Me: (thinking she must be new). Can you ask your manager if you can do that, because - like I said, we've been coming here a long time and that's what we always get.
Girl: She isn't here. You can call her tomorrow if you want, but I can't do that.
Me: So how can I get 6 beef and 6 chicken rolled tacos.
Girl: You can't. You can order 3, 5, or 12. Do you want 5 of each?
(At this point I got frustrated. Not only was she being unhelpful and unfriendly, but either she didn't see the math (3+3=6) or she was being rude on purpose. So of course I pushed further...)
Me: So I can't get 6 chicken and 6 beef? It's not possible?
Girl: It's impossible. We can't do that. You can order 5 of each, or you can order 12 of just one.
Me: Even if price isn't an issue, and I was willing to pay extra? (because 2 sets of 3 is about the same price as a dozen.) Maybe a 5 piece and then a single, or something like that?
Girl: Sir, we can't do that. You can only get 3, 5, or 12 of the same kind. Do you want to order anything or not?
(Here I realized it's game over. She's not going to help me, and she isn't much fun. I can either order and get home, or make a stand and "take my business somewhere else." Unfortunately I wanted to get home and eat.)
Me: Sure. Just give me a dozen chicken rolled tacos. (because realistically I didn't want to pay double to get 6 of each.)
Me: Can you do me a favor and put all the toppings on the side, because my son can't eat dairy. (they serve the rolled tacos with heaping scoops of guacamole, sour cream, and cheese over the top of them.)
Girl: No problem.
I then get home, only to find my chicken rolled tacos covered with cheese and sour cream. (my fault for not checking this one while at the drive-thru..!)
Maybe this was a new employee who didn't realize she's allowed to mix n match, and that it's ok to make customers happy.
Or maybe the store changed policy, thinking they could make more money if customers are forced to buy 2 sets of 5, or 4 sets of 3, rather than a simple 12. If this is the case, it's dangerous thinking. This store competes on price. Raise prices too much, and there are a half-dozen other Mexican food restaurants within a 2-mile radius that become a lot more attractive.
I doubt it's store policy. Since they sell chicken and beef for the same price, what would it matter to them if we split up the order?
I'll probably give this taco joint another chance. We've been eating there for a long time, it's good food, it's reasonably priced, and it's right around the corner from our house. Hopefully the new girl gets some training and things go back to normal.

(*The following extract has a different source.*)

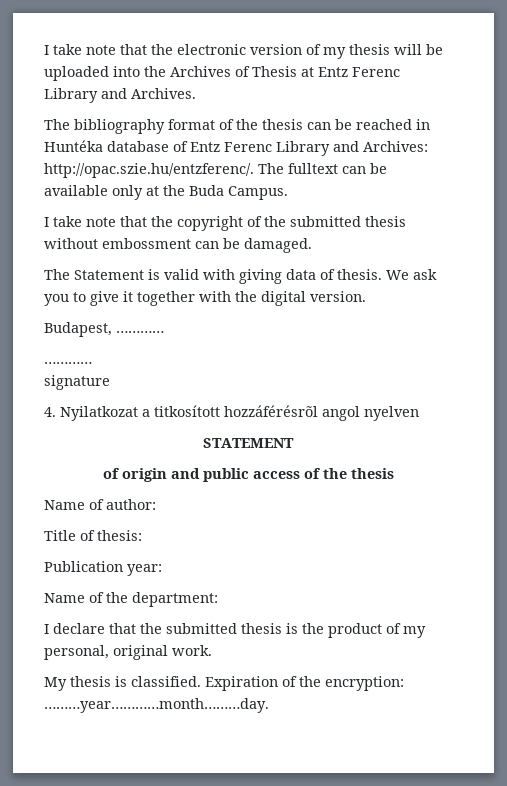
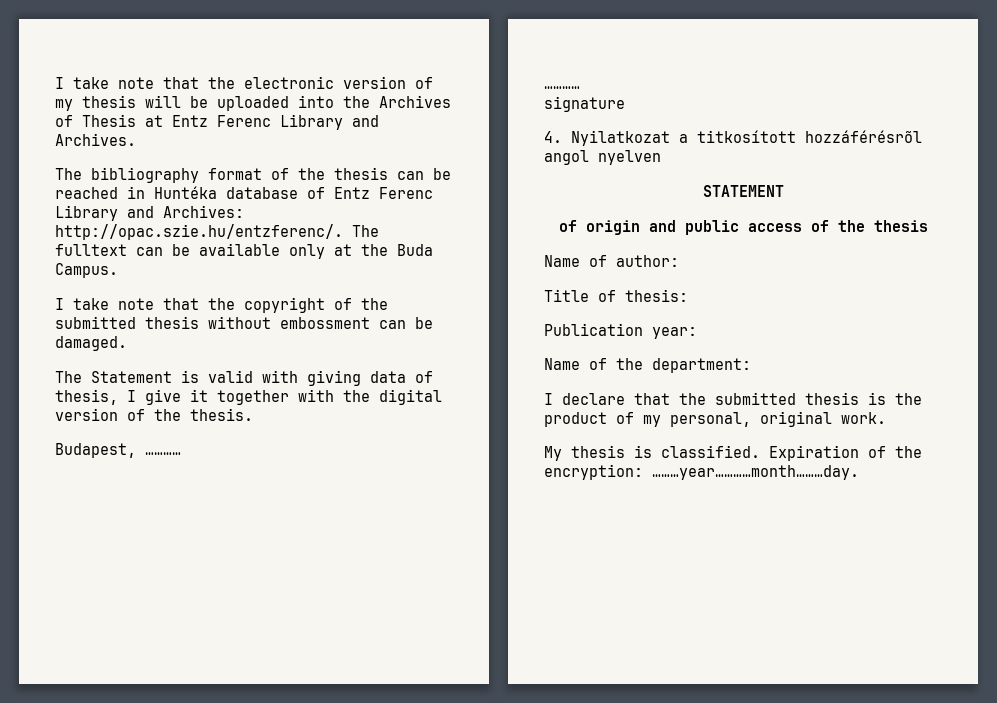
- The Statement is valid with giving data of thesis. We ask you to give it together with the digital version.
+ The Statement is valid with giving data of thesis, I give it together with the digital version of the thesis.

If not, and my experience was the new normal? Well, I'm not going to say I'll never eat there again. But I will eat there a lot less frequently. If I'm going to have to pay the same price as the full menu sit-down restaurants to get what I want, I might as well just eat at one of those sit-down restaurants instead.
It doesn't matter whether this was one employee giving bad customer service, or a change in the restaurant's policy to be less flexible to customers. This one interaction was almost enough to lose a long-time, local, repeat customer.
Great customer service can have a major impact on your business.
Bad customer service? Even more so.
Keep this in mind whenever you pick up the phone or answer an email.